Back at QCS- Ben and Katie play with our kids








Saturday 1/16
Walk breakfast food across the street to make at Miriam’s since Tony’s apartment gas is out. Prepare l’abris for kids’ breakfast. Try QCS internet to check Relief Team’s status. Net down. Jeni and Kaite, QCS teachers, leave for states. They are the first of my friends there to evacuate. Clean public bathrooms that our kids have access to. Leave for airport with Francois in rented tap-tap around 11(?) The drive to the airport is AMAZING- I am outside of my bubble and witnessing the wider touch of the earthquake- devastation, yet in pockets- nothing. What decides the buildings that crumble and those that don’t? At the “Big” (the international) airport, for the first time in Haiti my white skin isn’t a hassle- I march right onto the flight line and witness the beginnings of the enormous relief and evacuation efforts . News crews- everywhere. Welcome to Haiti, American marines. No visual ID on team at Big airport, race over to little (missionary) air field. Team nowhere to be found at either airport. We have no team and no cargo, so we give tap-tap to John Garvin of Map International, who is waiting for transportation to Mission of Hope but, surprise, has no communication.

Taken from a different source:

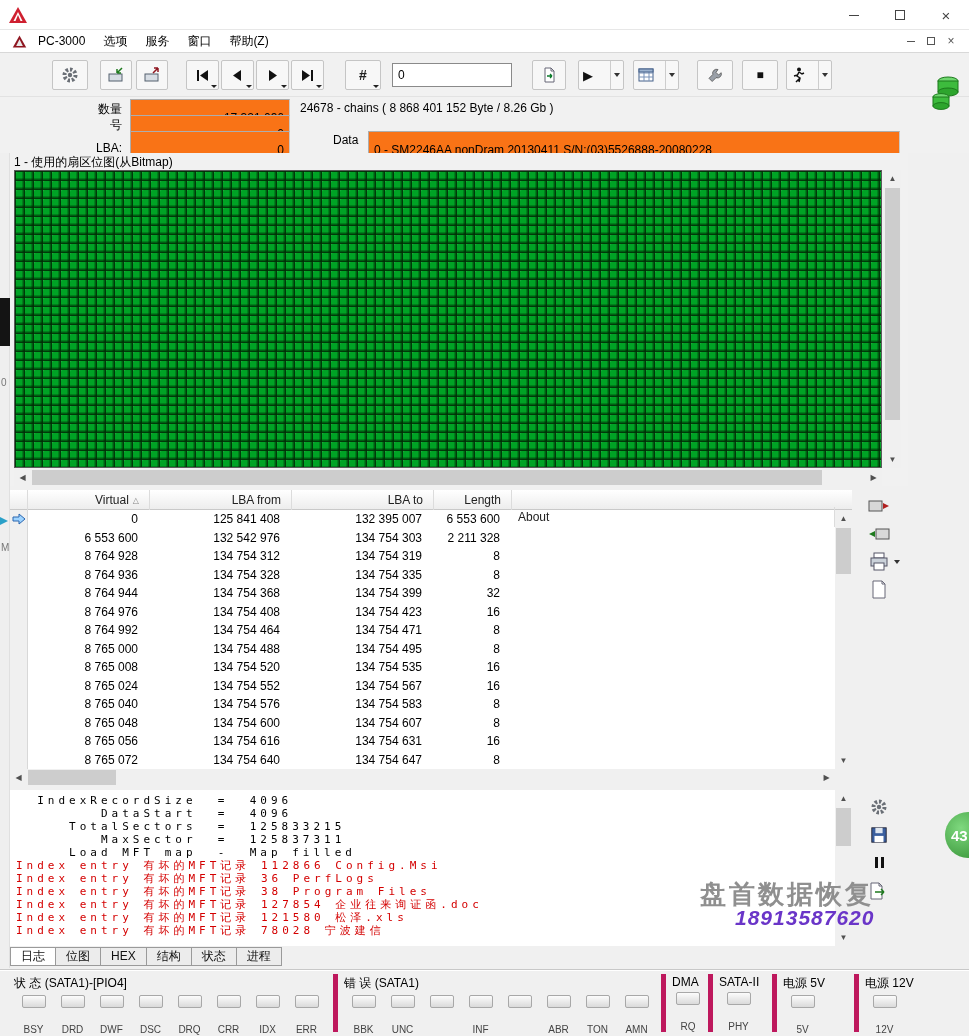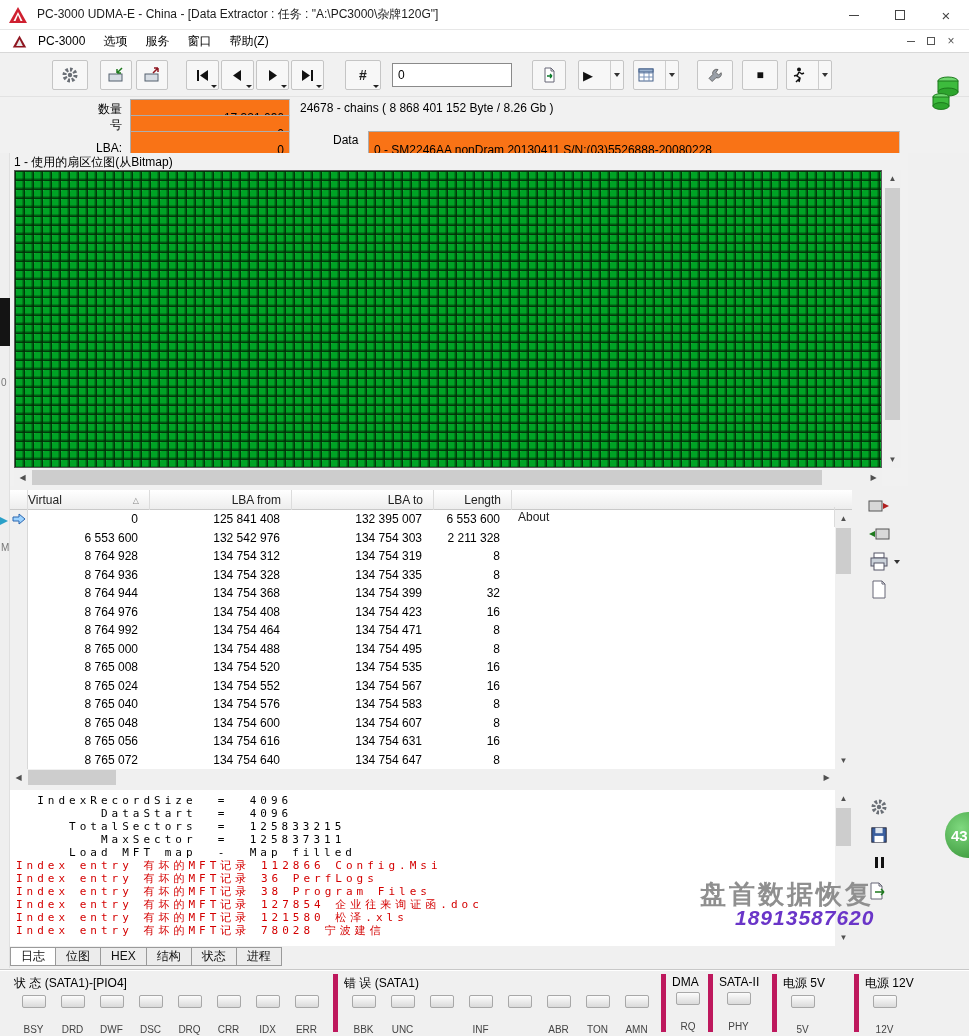"PC-3000 UDMA-E - China -" span.ttext { html: <span>PC-3000 UDMA-E - China - [Data Extractor : 任务 : "A:\PC3000\杂牌120G"]</span> -> none }
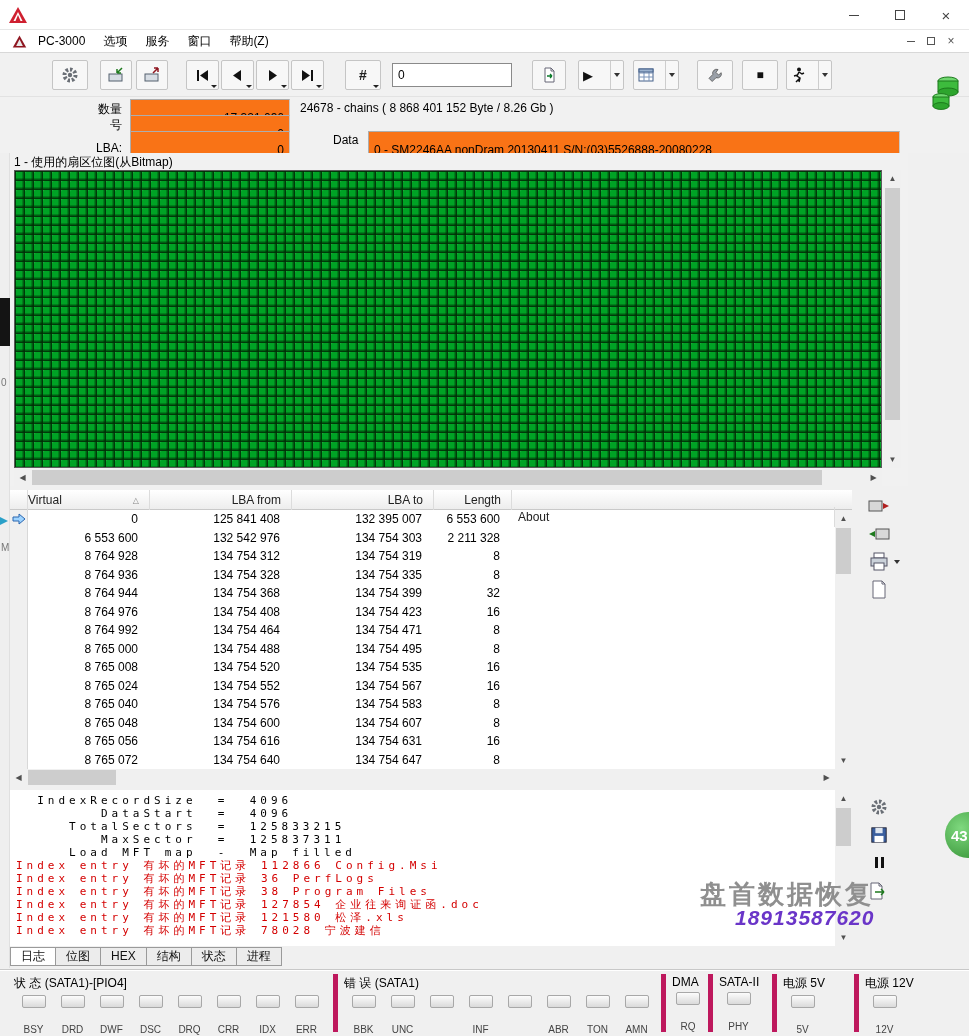"Virtual" .w-v { justify-content: space-between -> none }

From conversation with John, who is the last on his flight, Francoise & I determine that our team flew in with him. We take off on motorcycle for Livesay’s to hopefully connect with Megan. Megan not there. Check on my friend from church, Myrtho Dartiguenave in her home inTabarre. Meanwhile, at QCS: “To give the Three Angels kids some much-needed stress relief, the "young teachers" from Quisqueya took the kids off the porch to run around on the "big kid"/older elementary playground. This sweet one was my sidekick. They are wild. They've learned two new words in English- "helicopter" and "ladybug". They aren't sleeping well- most still wet the bed at 4, 5, and 6.”-from Ben Kilpatrick’s blog. Motorcycle back to QCS. Half of Relief Team is there with Megan who picked them up at the airport per Gretchen’s request. Walk to O- meet Chris, Tom, and Rob, who have moved all downstairs bunk beds into school house. Plan is to relocate kids to O after mason rebuilds back wall. Make pancakes for kids’ dinner, tote them down to school with team. Sleep in Cathy’s spare bed- on a mattress! Mourners wake me up; sounds like an angry mob outside the walls.